The problem: The records below must be transcribed exactly. Do not include the pictures.

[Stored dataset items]

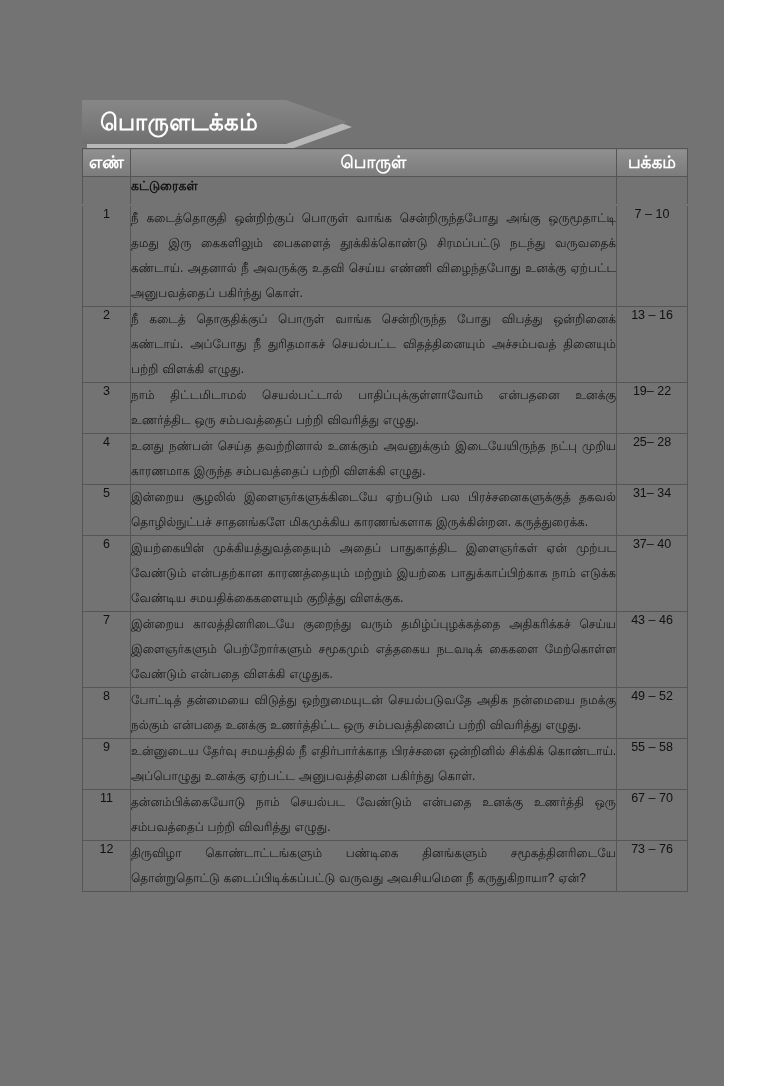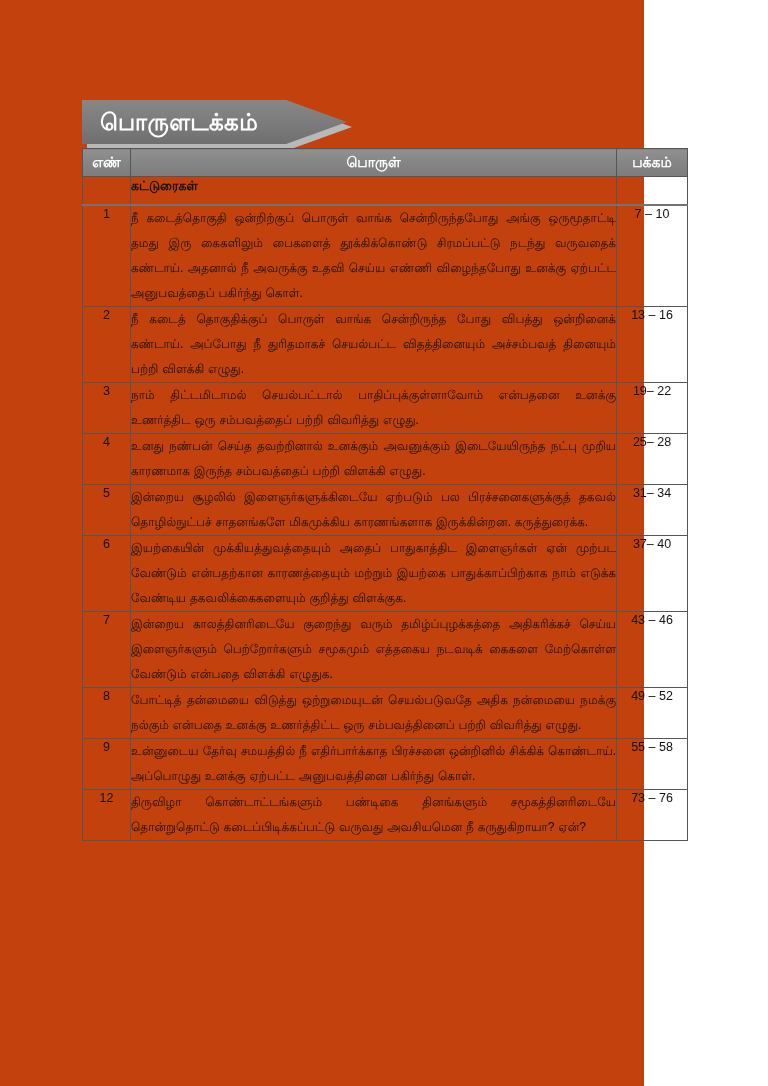--- a/index.html
+++ b/index.html
@@ -14,23 +14,23 @@
     font-family: "Liberation Sans", "DejaVu Sans", sans-serif;
     color: #111111;
     position: relative;
     overflow: hidden;
   }
 
   .page {
     position: absolute;
     left: 0;
     top: 0;
-    width: 644px;
+    width: 724px;
     height: 1086px;
-    background: #c2410c;
+    background: #737373;
   }
 
   
   .banner-wrap {
     position: absolute;
     left: 82px;
     top: 100px;
     width: 270px;
     height: 46px;
   }
@@ -85,21 +85,21 @@
   .toc-table td {
     border: 1px solid #555555;
     vertical-align: top;
     padding: 0;
   }
 
   thead th {
     background: #878787;
     background: linear-gradient(180deg, #909090 0%, #838383 60%, #7c7c7c 100%);
     color: #ffffff;
-    font-size: 14px;
+    font-size: 17px;
     font-weight: 700;
     height: 27px;
     line-height: 27px;
     text-align: center;
     padding: 0 2px;
     border-color: #555555;
   }
 
   .section-row td {
     height: 27px;
@@ -195,21 +195,21 @@
       </tr>
 
       <tr>
         <td class="num-cell">5</td>
         <td class="title-cell">இன்றைய சூழலில் இளைஞர்களுக்கிடையே ஏற்படும் பல பிரச்சனைகளுக்குத் தகவல் தொழில்நுட்பச் சாதனங்களே மிகமுக்கிய காரணங்களாக இருக்கின்றன. கருத்துரைக்க.</td>
         <td class="page-cell">31– 34</td>
       </tr>
 
       <tr>
         <td class="num-cell">6</td>
-        <td class="title-cell">இயற்கையின் முக்கியத்துவத்தையும் அதைப் பாதுகாத்திட இளைஞர்கள் ஏன் முற்பட வேண்டும் என்பதற்கான காரணத்தையும் மற்றும் இயற்கை பாதுக்காப்பிற்காக நாம் எடுக்க வேண்டிய தகவலிக்கைகளையும் குறித்து விளக்குக.</td>
+        <td class="title-cell">இயற்கையின் முக்கியத்துவத்தையும் அதைப் பாதுகாத்திட இளைஞர்கள் ஏன் முற்பட வேண்டும் என்பதற்கான காரணத்தையும் மற்றும் இயற்கை பாதுக்காப்பிற்காக நாம் எடுக்க வேண்டிய சமயதிக்கைகளையும் குறித்து விளக்குக.</td>
         <td class="page-cell">37– 40</td>
       </tr>
 
       <tr>
         <td class="num-cell">7</td>
         <td class="title-cell">இன்றைய காலத்தினரிடையே குறைந்து வரும் தமிழ்ப்புழக்கத்தை அதிகரிக்கச் செய்ய இளைஞர்களும் பெற்றோர்களும் சமூகமும் எத்தகைய நடவடிக் கைகளை மேற்கொள்ள வேண்டும் என்பதை விளக்கி எழுதுக.</td>
         <td class="page-cell">43 – 46</td>
       </tr>
 
       <tr>
@@ -218,20 +218,25 @@
         <td class="page-cell">49 – 52</td>
       </tr>
 
       <tr>
         <td class="num-cell">9</td>
         <td class="title-cell">உன்னுடைய தேர்வு சமயத்தில் நீ எதிர்பார்க்காத பிரச்சனை ஒன்றினில் சிக்கிக் கொண்டாய். அப்பொழுது உனக்கு ஏற்பட்ட அனுபவத்தினை பகிர்ந்து கொள்.</td>
         <td class="page-cell">55 – 58</td>
       </tr>
 
 
+      <tr>
+        <td class="num-cell">11</td>
+        <td class="title-cell">தன்னம்பிக்கையோடு  நாம் செயல்பட வேண்டும் என்பதை உனக்கு உணர்த்தி ஒரு சம்பவத்தைப் பற்றி விவரித்து எழுது.</td>
+        <td class="page-cell">67 – 70</td>
+      </tr>
 
       <tr>
         <td class="num-cell">12</td>
         <td class="title-cell">திருவிழா கொண்டாட்டங்களும் பண்டிகை தினங்களும் சமூகத்தினரிடையே தொன்றுதொட்டு கடைப்பிடிக்கப்பட்டு வருவது அவசியமென நீ கருதுகிறாயா? ஏன்?</td>
         <td class="page-cell">73 – 76</td>
       </tr>
 
     </tbody>
   </table>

Exercise solution:
--- a/index.html
+++ b/index.html
@@ -14,23 +14,23 @@
     font-family: "Liberation Sans", "DejaVu Sans", sans-serif;
     color: #111111;
     position: relative;
     overflow: hidden;
   }
 
   .page {
     position: absolute;
     left: 0;
     top: 0;
-    width: 644px;
+    width: 724px;
     height: 1086px;
-    background: #c2410c;
+    background: #737373;
   }
 
   
   .banner-wrap {
     position: absolute;
     left: 82px;
     top: 100px;
     width: 270px;
     height: 46px;
   }
@@ -85,21 +85,21 @@
   .toc-table td {
     border: 1px solid #555555;
     vertical-align: top;
     padding: 0;
   }
 
   thead th {
     background: #878787;
     background: linear-gradient(180deg, #909090 0%, #838383 60%, #7c7c7c 100%);
     color: #ffffff;
-    font-size: 14px;
+    font-size: 17px;
     font-weight: 700;
     height: 27px;
     line-height: 27px;
     text-align: center;
     padding: 0 2px;
     border-color: #555555;
   }
 
   .section-row td {
     height: 27px;
@@ -195,21 +195,21 @@
       </tr>
 
       <tr>
         <td class="num-cell">5</td>
         <td class="title-cell">இன்றைய சூழலில் இளைஞர்களுக்கிடையே ஏற்படும் பல பிரச்சனைகளுக்குத் தகவல் தொழில்நுட்பச் சாதனங்களே மிகமுக்கிய காரணங்களாக இருக்கின்றன. கருத்துரைக்க.</td>
         <td class="page-cell">31– 34</td>
       </tr>
 
       <tr>
         <td class="num-cell">6</td>
-        <td class="title-cell">இயற்கையின் முக்கியத்துவத்தையும் அதைப் பாதுகாத்திட இளைஞர்கள் ஏன் முற்பட வேண்டும் என்பதற்கான காரணத்தையும் மற்றும் இயற்கை பாதுக்காப்பிற்காக நாம் எடுக்க வேண்டிய தகவலிக்கைகளையும் குறித்து விளக்குக.</td>
+        <td class="title-cell">இயற்கையின் முக்கியத்துவத்தையும் அதைப் பாதுகாத்திட இளைஞர்கள் ஏன் முற்பட வேண்டும் என்பதற்கான காரணத்தையும் மற்றும் இயற்கை பாதுக்காப்பிற்காக நாம் எடுக்க வேண்டிய சமயதிக்கைகளையும் குறித்து விளக்குக.</td>
         <td class="page-cell">37– 40</td>
       </tr>
 
       <tr>
         <td class="num-cell">7</td>
         <td class="title-cell">இன்றைய காலத்தினரிடையே குறைந்து வரும் தமிழ்ப்புழக்கத்தை அதிகரிக்கச் செய்ய இளைஞர்களும் பெற்றோர்களும் சமூகமும் எத்தகைய நடவடிக் கைகளை மேற்கொள்ள வேண்டும் என்பதை விளக்கி எழுதுக.</td>
         <td class="page-cell">43 – 46</td>
       </tr>
 
       <tr>
@@ -218,20 +218,25 @@
         <td class="page-cell">49 – 52</td>
       </tr>
 
       <tr>
         <td class="num-cell">9</td>
         <td class="title-cell">உன்னுடைய தேர்வு சமயத்தில் நீ எதிர்பார்க்காத பிரச்சனை ஒன்றினில் சிக்கிக் கொண்டாய். அப்பொழுது உனக்கு ஏற்பட்ட அனுபவத்தினை பகிர்ந்து கொள்.</td>
         <td class="page-cell">55 – 58</td>
       </tr>
 
 
+      <tr>
+        <td class="num-cell">11</td>
+        <td class="title-cell">தன்னம்பிக்கையோடு  நாம் செயல்பட வேண்டும் என்பதை உனக்கு உணர்த்தி ஒரு சம்பவத்தைப் பற்றி விவரித்து எழுது.</td>
+        <td class="page-cell">67 – 70</td>
+      </tr>
 
       <tr>
         <td class="num-cell">12</td>
         <td class="title-cell">திருவிழா கொண்டாட்டங்களும் பண்டிகை தினங்களும் சமூகத்தினரிடையே தொன்றுதொட்டு கடைப்பிடிக்கப்பட்டு வருவது அவசியமென நீ கருதுகிறாயா? ஏன்?</td>
         <td class="page-cell">73 – 76</td>
       </tr>
 
     </tbody>
   </table>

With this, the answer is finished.